-- Problem description --
Your answer must be the lines from the top of the listing below through the line that holds "[206,80,453,94] system... mostly", retyped exactly, with no pictures.

-- Exercise data --
--------------------------------------------------

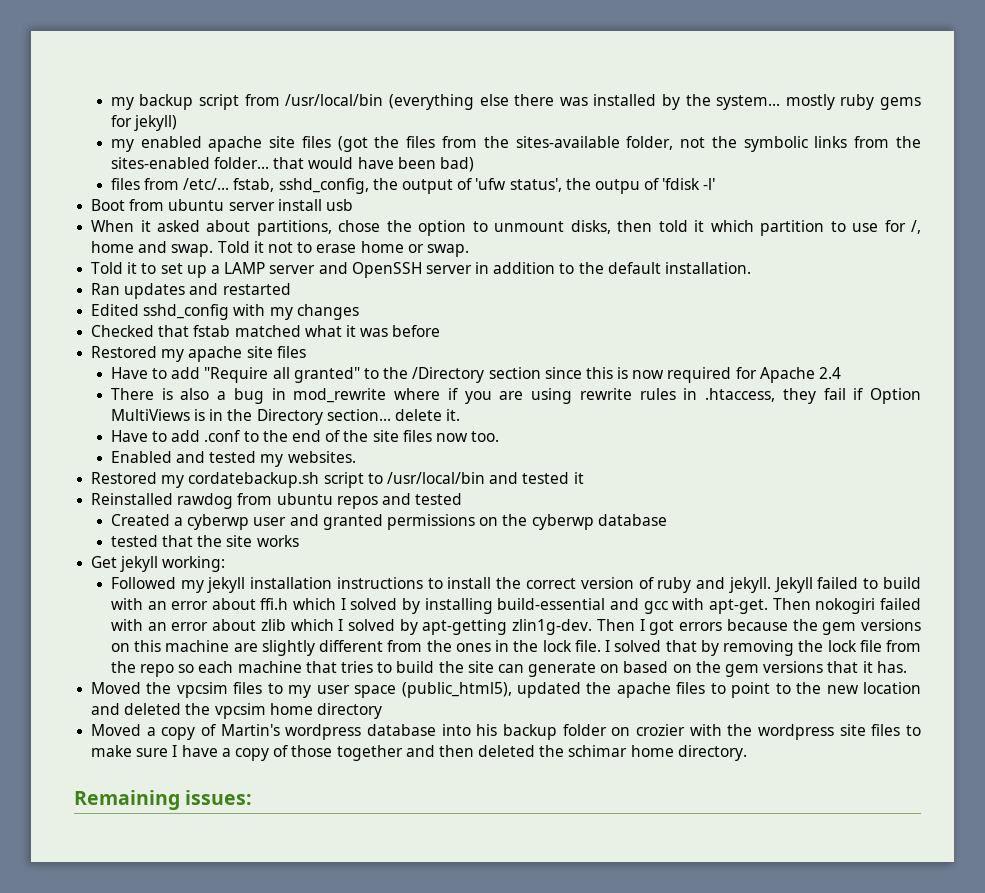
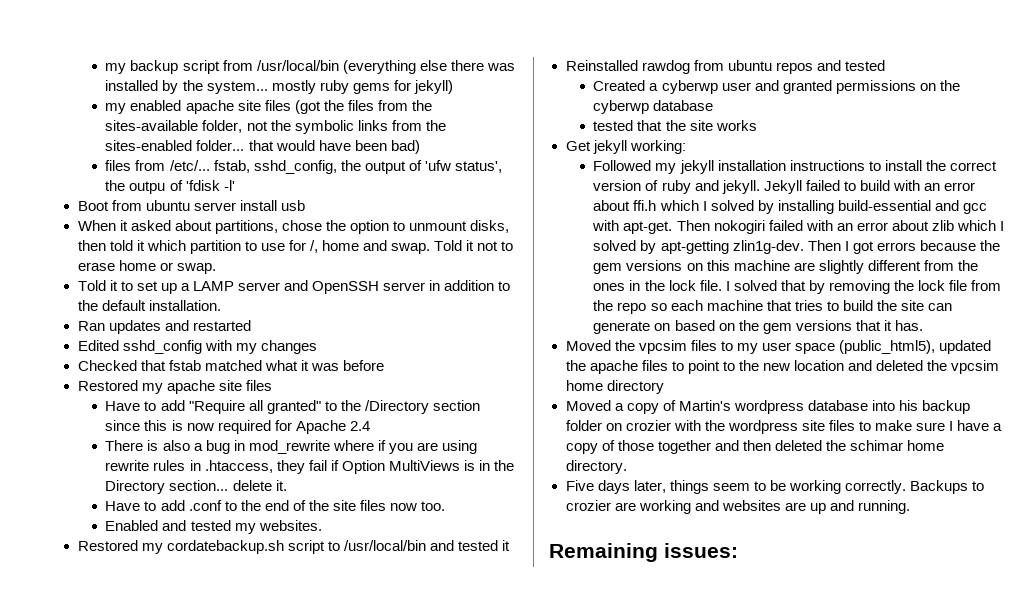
(747, 753) none -> [565,480,984,494] [565,500,910,514] // Five days later, things seem to be working correctly. Backups to crozier are working and websites are up and running.

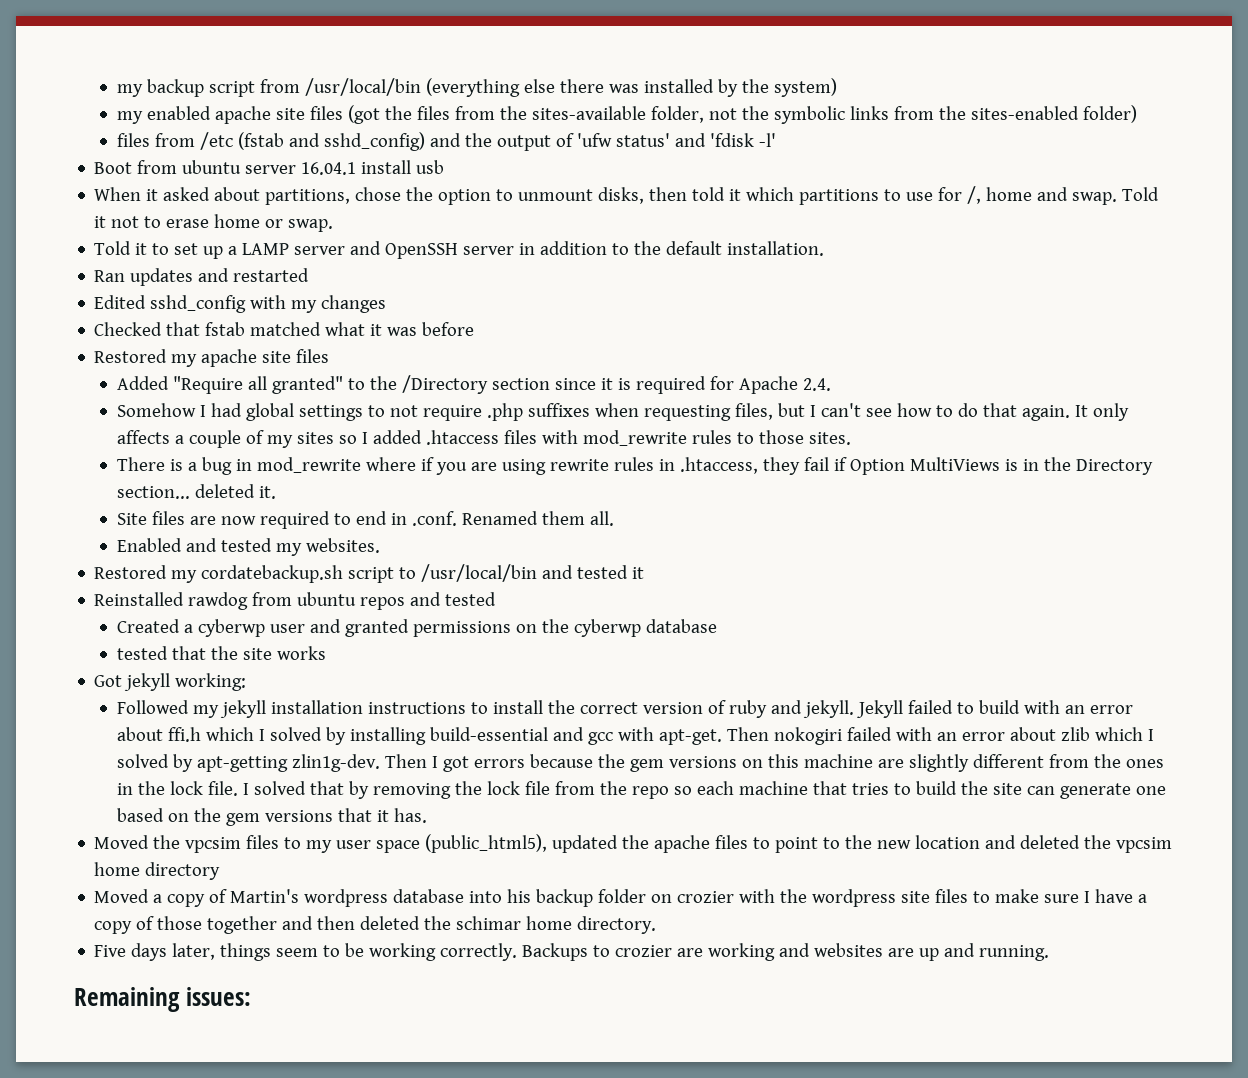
[206,80,453,94] system... mostly ruby gems for jekyll) -> [773,78,837,97] system)
[196,140,420,154] [105,160,502,174] [105,180,183,194] folder... that would have been bad) // files from /etc/... fstab, sshd_config, the output of 'ufw status', the outpu of -> [1082,105,1137,123] [116,132,706,151] folder) // files from /etc (fstab and sshd_config) and the output of 'ufw status' and
(236, 206) none -> [301,162,357,175] 16.04.1
[189,240,241,254] partition -> [799,189,880,205] partitions
[105,400,185,411] Have to add -> [116,376,169,390] Added
[144,420,370,434] this is now required for Apache 2.4 -> [600,376,831,394] [116,403,1129,421] [116,430,851,448] it is required for Apache 2.4. // Somehow I had global settings to not require .php suffixes when requesting files, but I can't see how to do that again. It only affects a couple of my sites so I added .htaccess files with mod_rewrite rules to those sites.
[162,440,190,451] also -> (183, 465) none
[232,480,272,491] delete -> [194,484,255,498] deleted
[105,500,446,511] Have to add .conf to the end of the site files now too. -> [116,511,614,529] Site files are now required to end in .conf. Renamed them all.
[565,141,591,151] Get -> [94,675,123,687] Got
[654,323,671,331] on -> [1135,786,1166,795] one

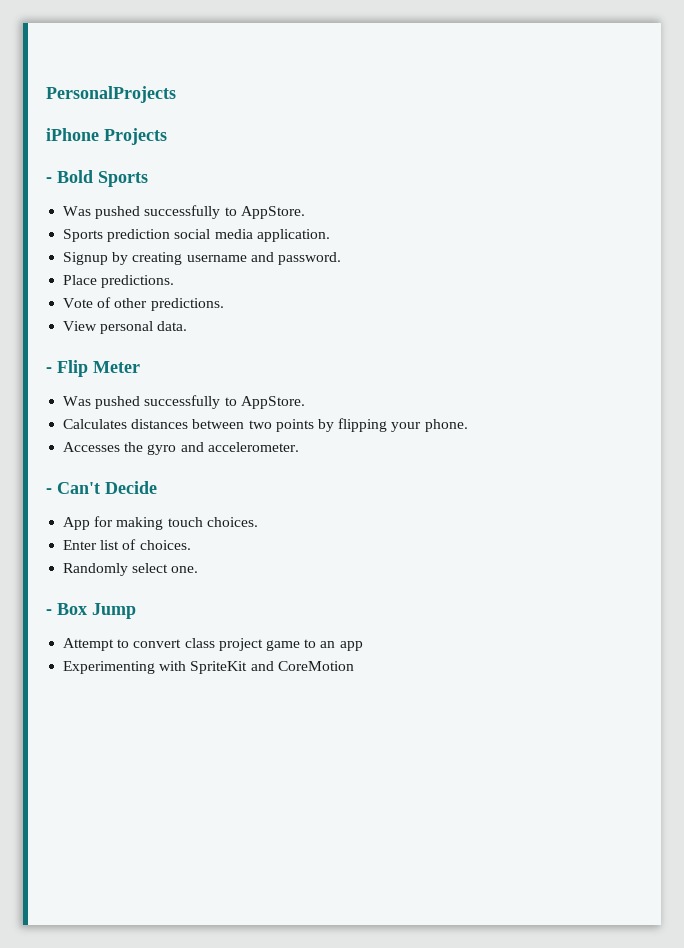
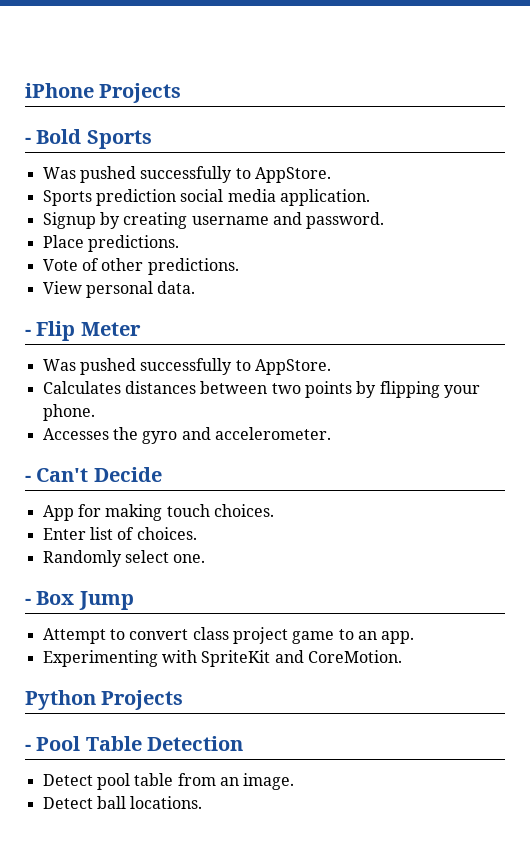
[46,86,176,103] PersonalProjects // -> (25, 90) none
[339,641,363,651] app -> [381,631,415,644] app.
[277,661,354,671] CoreMotion -> [307,650,402,663] [25,690,184,710] [25,736,244,751] [42,773,295,790] [42,796,203,809] CoreMotion. // Python Projects // - Pool Table Detection // Detect pool table from an image. // Detect ball locations.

--------------------------------------------------

-- Problem solution --
(747, 753) none -> [565,480,984,494] [565,500,910,514] // Five days later, things seem to be working correctly. Backups to crozier are working and websites are up and running.

[206,80,453,94] system... mostly ruby gems for jekyll) -> [773,78,837,97] system)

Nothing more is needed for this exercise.